These are directly or indirectly linked to the neo-liberal framework and regimes. The lowest and most degrading being
in Jan 2015 our government tear-gassed children who were protesting over the illegal land grab of their playground. The
price of land has by far exceeded the value of people. So many people loose their livelihoods and are plunged into dependency because the land they settled on can make billions for others. This has happened in urban centers because of infrastructural developments or high end and luxury real estate developments, especially in the capital city and the coast. Evictions
are also connected to mineral exploration, where different methods of displacing people are utilized, there is old-‐fashioned
eviction, there is instigation of inter-‐clan wars (through resource and deprivation as well as supply of weapons) and there
is utilization of chiefs or elders or national authorities to buy the land at throw away prices. This, with inclusion to population being disowned by large agribusiness plans, whose purpose is not to produce food for the people, but for export and to instill corporate control over food production. It has translated to dependency on fertilizers and sneaking in of GMO crops both
of which benefit the foreign owned monopoly on the same. Spearheaded and greatly funded by the same corporations that
give funds to the UN women group. These developments are not about food security, they prompt the dis- ownership and
evaluation of farmers and with it they doom especially rural women into poverty.
The same goes for ‘environmental protection’ -which will not work as long as it is rested in pro-profit logic. Because under
this Kenya has allowed corporations to displace people that have lived for centuries in harmony with environment in order
to control the land and possible privatize its resources like water. Coca Cola for example has promised to do so in Tana
River. This is not to forget-the UN itself having a project the UN REDD+ that allows companies to do business as usual,
to continue to pollute while gaining cheap and legitimate access to land in developing countries. One such project has
displaced the Embobout community in the North of Kenya to grow monocultures. Toppled up with China’s rise, it seems
the next idea is to have sweatshops in Africa. The best example of the pro-‐profit logic over pro-people is that we allow children to sew clothes for 12 hours, a day. The clothes are then bought and worn in the west and land
back in Kenya as donations that have to be bought by vendors while undermining the domestic textile industry. And,
the country is being asked to patriotically take pride in these developments. These are just but a few of the endless list
of examples, they are in fisheries, health and ownership of women’s self determination processes.’ The corporate control
over our policies informing the neo-‐liberal logic has kept people in dependency and oppressive relations. On one hand,
they privatize health care, water electricity, and the other resources are used to develop industry and not people. And our
government(s) are controlling these ‘developments’ by the following. Use of propaganda machinery, increased militarism,
but also onslaught of activists and the control of the media and civil society. Narrative versus implementation (reality):
On-‐ground struggles.These ‘developments’ for lack of a better word, has raised a smoke of doubt and grave concern
within the organizing communities who are working within very harsh socio-economic, political and economic REALITIES.
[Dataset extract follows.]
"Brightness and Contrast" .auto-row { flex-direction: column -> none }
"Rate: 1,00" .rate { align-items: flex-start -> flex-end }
Who share the word grassroots in ideology and experience. There is a perspective that sees the SDGs as
a narrative that should take over its predecessor the MDGs, only with suggested changes. They are not questioning the
very structures that have sustained inequality in the MDGs. There are however collective perspectives that see it differently.
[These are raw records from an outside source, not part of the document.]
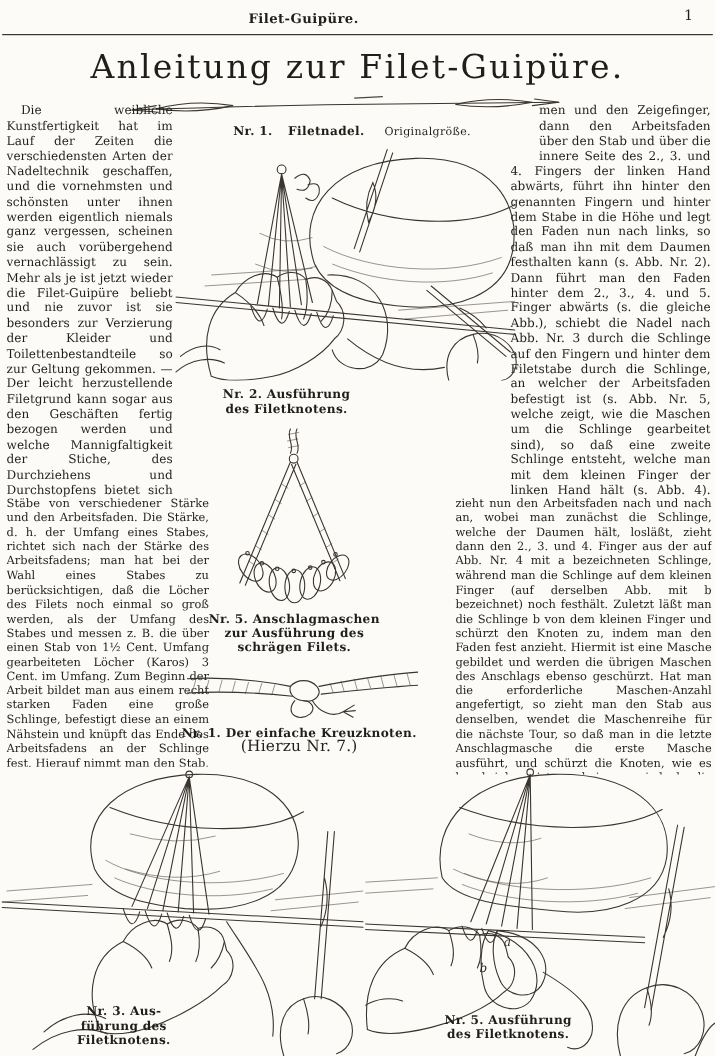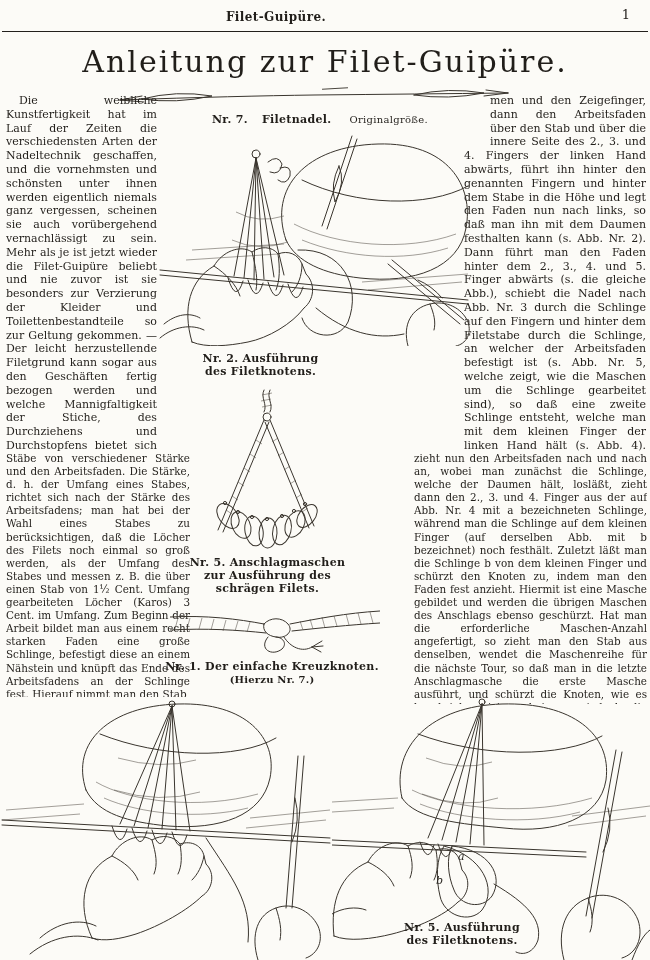"Nr. 7." b.inline { text: 7 -> 1 }
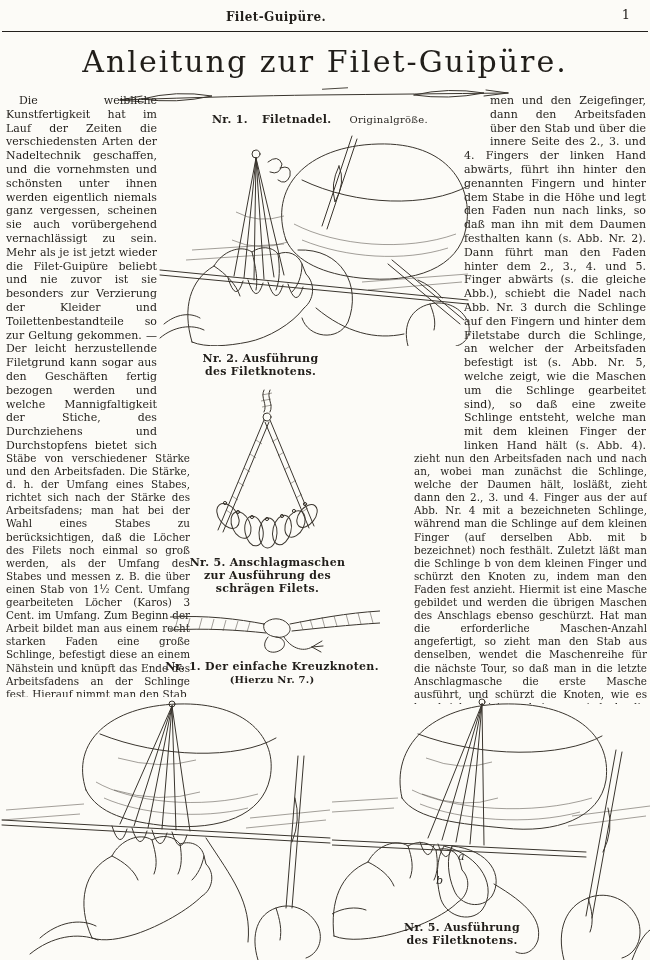"(Hierzu Nr. 7.)" .cap .small { font-size: 10px -> 14px; font-weight: bold -> normal }
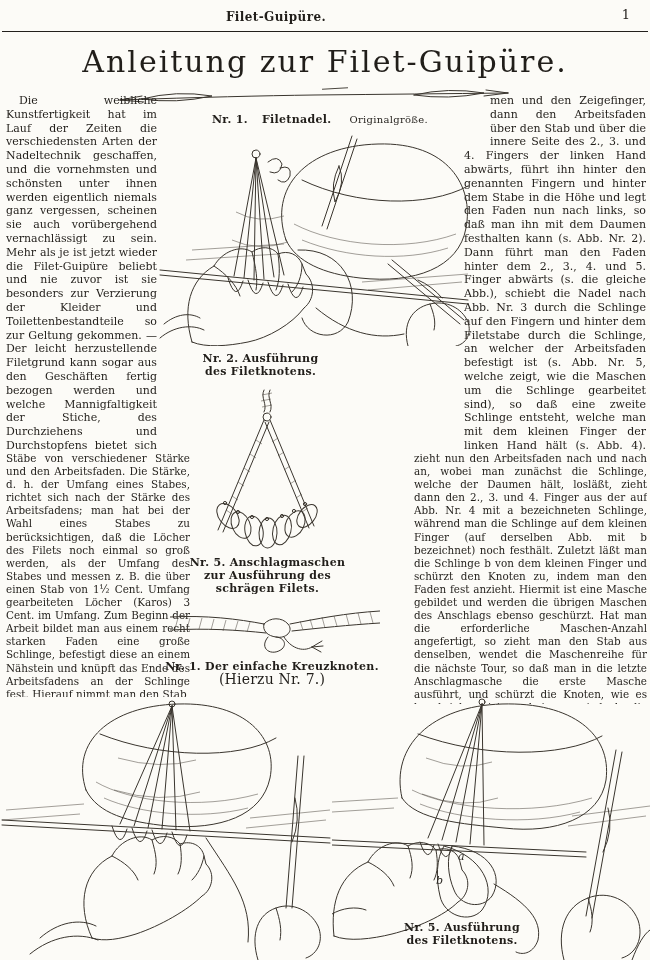"Nr. 3. Aus-" div.abs { html: none -> <div> <span>Nr. 3. Aus-</span> <span>führung des</span> <span>Filetknotens.</span> </div> }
But, these perspectives-are chocked, never given space to mobilize, organize or breathe, without repercussions of being narrowed to “anti developmental” forces. And this on local, national or global standards. So we have the narrative versus implementation/
reality – and what it directly translates to on the ground- to assume, development versus transformative economies.
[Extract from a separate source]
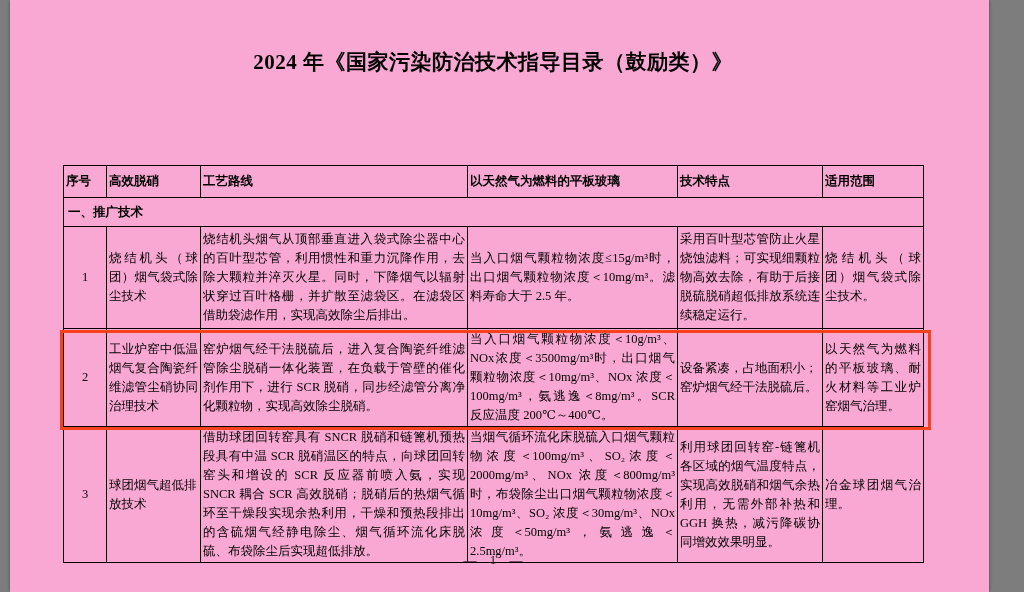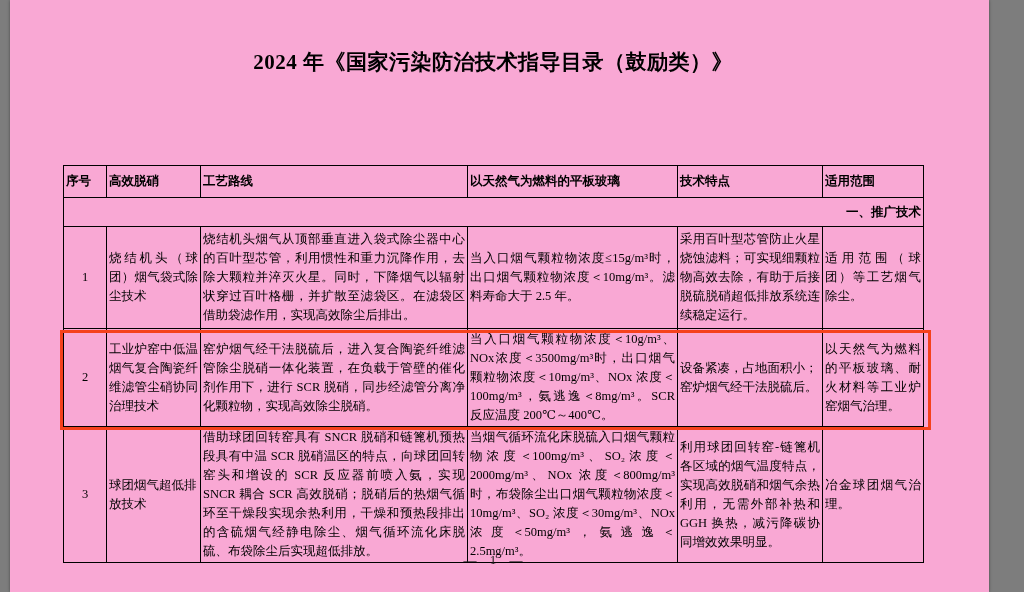"一、推广技术" tr.section-row td { text-align: right -> left }
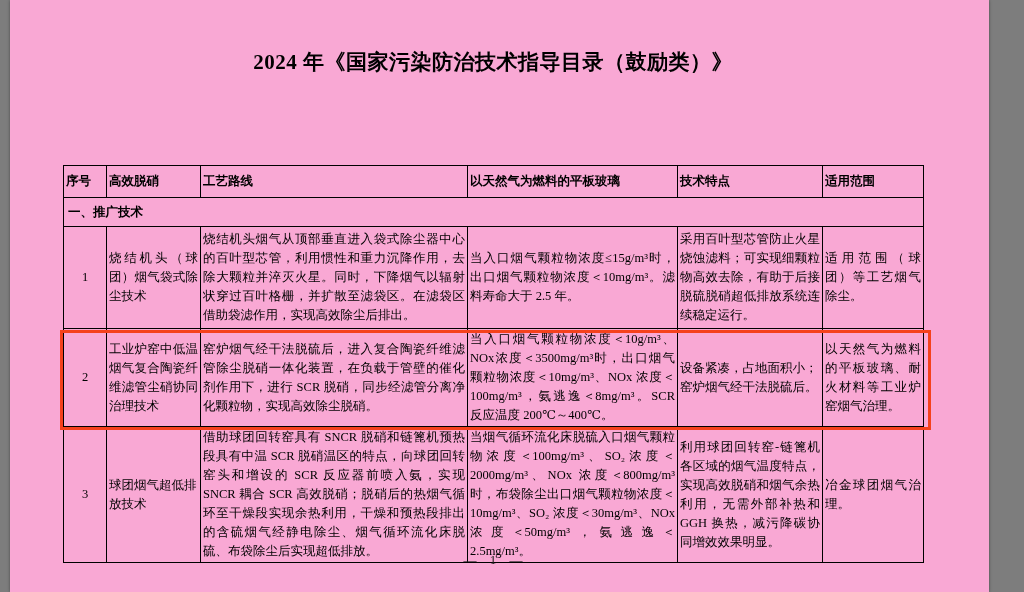"适用范围（球团）等工艺烟气除尘。" td.c-just { text: 适用范围（球团）等工艺烟气除尘 -> 烧结机头（球团）烟气袋式除尘技术 }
To debunk the neo-‐liberal and development narrative has been the work of Bunge la Wamama Mashinani, and comradeship on-‐ground, Continental and globally who are working for transformation of society other than
development of it. Dignity of human life, rather than upgrade of economic portfolio, sovereignty of the people rather than sovereignty of the capital have been the core of demands on-‐ground. What now? Individual responsibility to change
the logic This read is not to exclude the progressive and critical people in the UN hallways, who are there to see
what works, how it works, who have put efforts to build people and change the narrative, structures and behaviors only
from a ‘confined-privileged- satellite controlled space.’ But from an understanding that in this room, UN conferences
and working groups are people who have the privilege to think over and power to influence agendas and decision-‐
making. It is ONLY in order to demand self-‐ criticism of UN and every individual engaging with
it.
As civil society organizations and people who inform policies, it remains important to dig deeper than the surface. There
are people with all sorts of expertise and inside knowledge if only it were applied on the basis of structural change.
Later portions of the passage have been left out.